対処としては、食事内容の工夫や食事回数の調整が基本ですが、体重減少を伴う場合や原因がはっきりしない場合は医療機関での評価が必要です。内科や消化器内科が主な相談先となります。
疲労感
「十分休んでも疲れが取れない」「以前より活動後の疲労が強い」といった疲労感も、フレイルの初期症状としてよくみられます。筋力低下や活動量減少、睡眠障害、慢性疾患の影響などが背景にあることがあります。

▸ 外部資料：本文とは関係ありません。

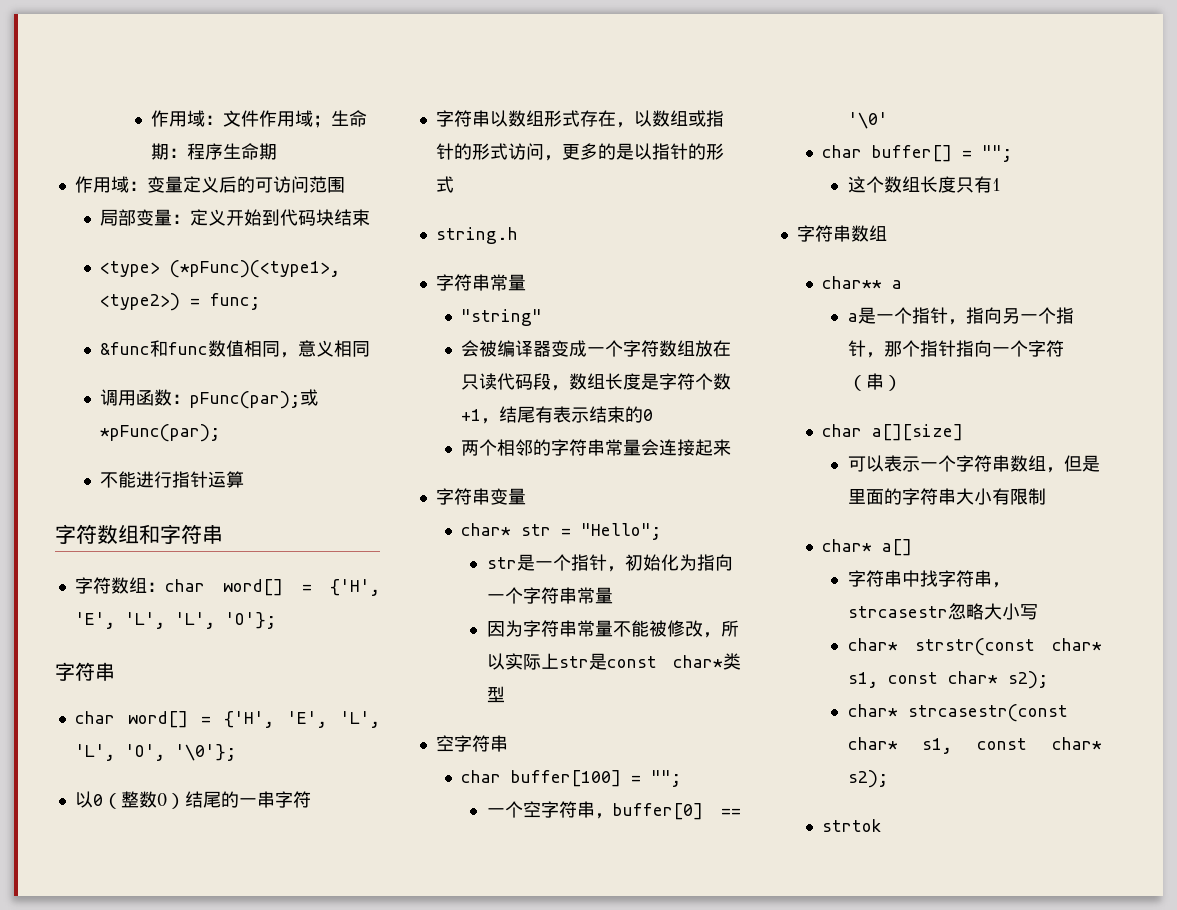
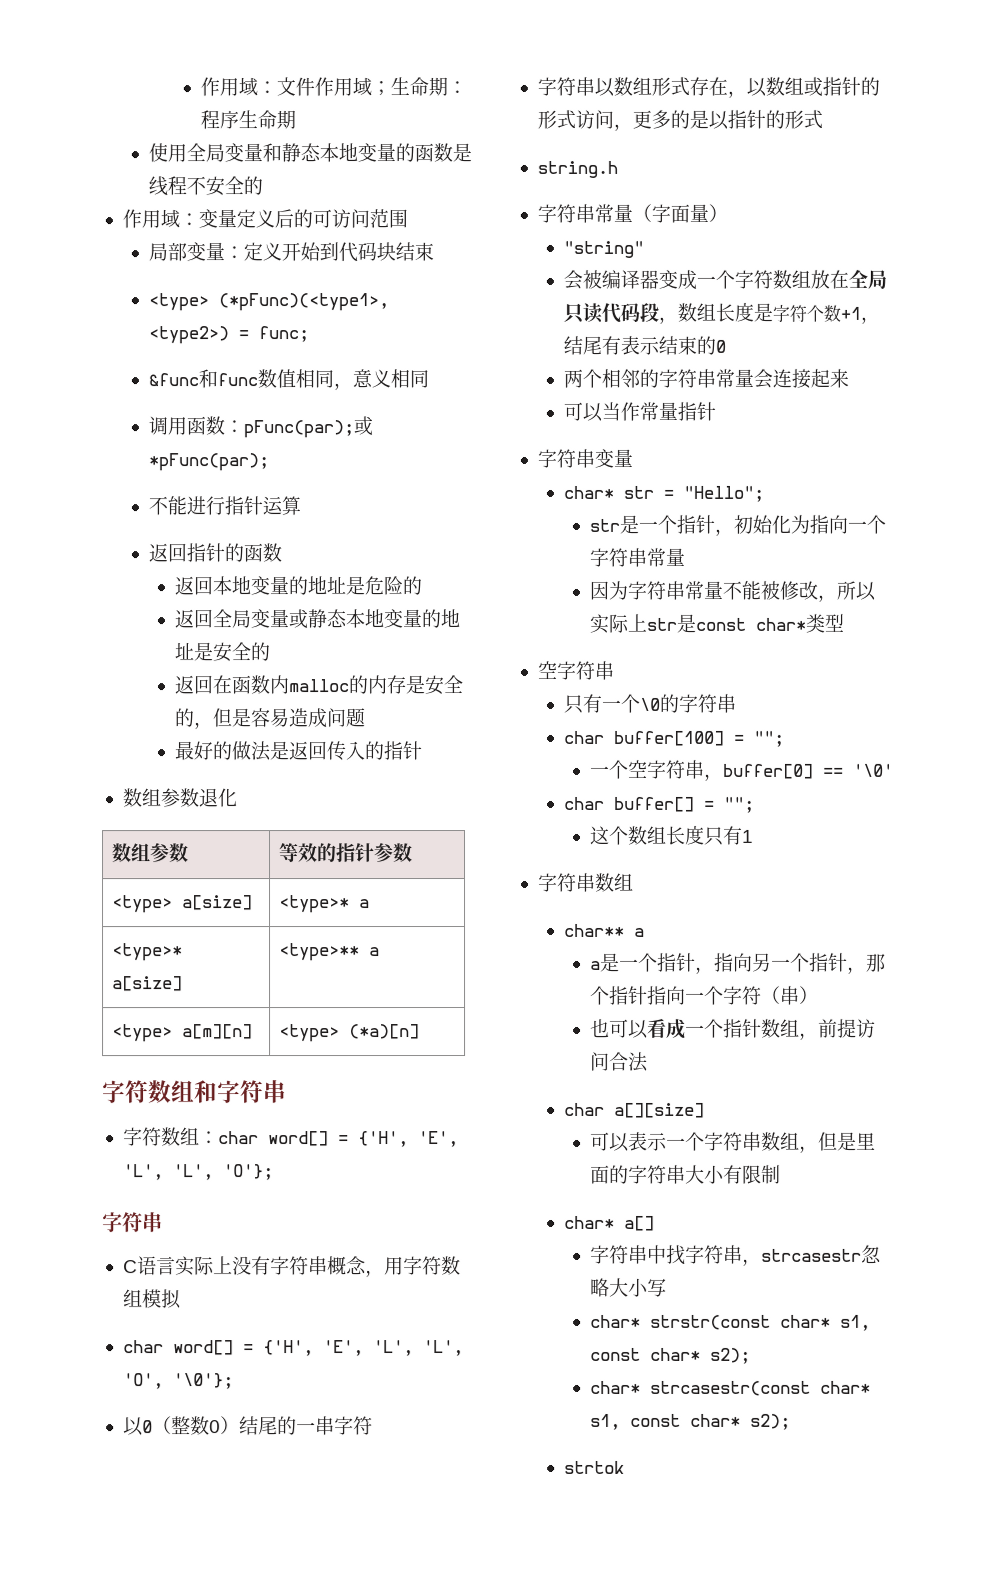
(278, 151) none -> [147,143,472,163] [147,176,263,197] // 使用全局变量和静态本地变量的函数是线程不安全的
(245, 479) none -> [147,543,282,563] [173,576,422,596] [173,609,460,630] [173,642,270,663] [173,675,463,696] [173,708,365,730] [173,741,422,762] [121,788,238,808] [112,843,190,863] [279,843,414,863] [112,895,254,914] [279,895,371,914] [112,943,184,962] [112,976,184,992] [279,943,381,962] [112,1024,254,1043] [279,1024,421,1043] // 返回指针的函数 // 返回本地变量的地址是危险的 // 返回全局变量或静态本地变量的地址是安全的 // 返回在函数内malloc的内存是安全的，但是容易造成问题 // 最好的做法是返回传入的指针 // 数组参数退化 // 数组参数 | 等效的指针参数 // <type> a[size] | <type>* a // <type>* a[size] | <type>** a // <type> a[m][n] | <type> (*a)[n]
(115, 671) none -> [122,1256,461,1278] [122,1289,182,1310] // C语言实际上没有字符串概念，用字符数组模拟
(526, 282) none -> [631,203,728,223] （字面量）
(732, 348) none -> [847,269,887,289] 全局
(732, 447) none -> [562,401,716,422] // 可以当作常量指针
(508, 743) none -> [562,693,736,714] // 只有一个\0的字符串
(902, 383) none -> [589,1018,876,1040] [589,1051,649,1072] // 也可以看成一个指针数组，前提访问合法

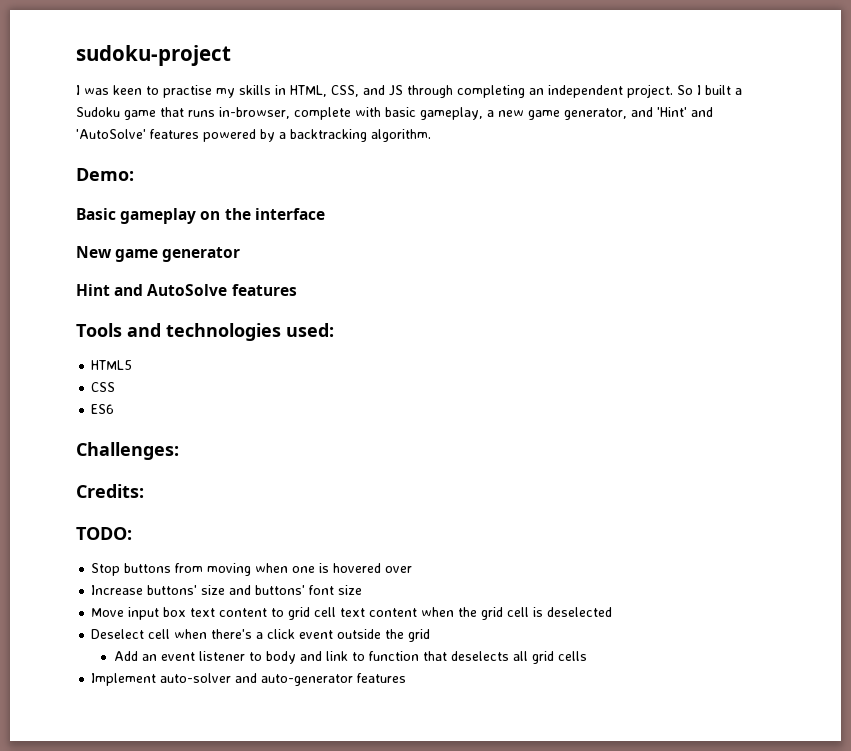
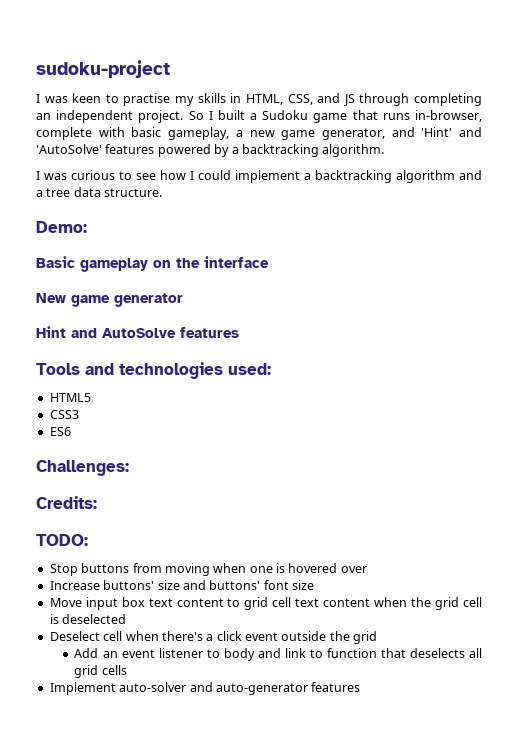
(431, 135) none -> [36,170,482,183] [36,187,163,197] // I was curious to see how I could implement a backtracking algorithm and a tree data structure.
[91,382,116,392] CSS -> [49,410,79,419] CSS3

軽度であっても長期間続く場合は、生活習慣の見直しだけでなく、基礎疾患の有無を確認することが重要です。内科やかかりつけ医への相談が適しています。
握力低下
握力低下は全身の筋力低下を反映する指標で、フレイルやサルコペニアの重要なサインです。日常生活では、物を持ちにくい、家事がつらいといった形で自覚されることがあります。
対処には、筋力トレーニングや栄養改善が有効です。急激な低下や左右差がある場合は、神経疾患などの可能性も考慮し、医療機関での評価が勧められます。内科や整形外科が受診先となります。
「フレイル」を予防するには?
フレイル予防の基本は、運動・栄養・社会参加の3つをバランスよく保つことです。ウォーキングや筋力トレーニングを無理のない範囲で継続し、たんぱく質を意識した食事を心がけましょう。十分な睡眠と、ストレスをため込まない生活も重要です。人との交流や趣味活動を続けることは、身体機能だけでなく認知機能の維持にも役立ちます。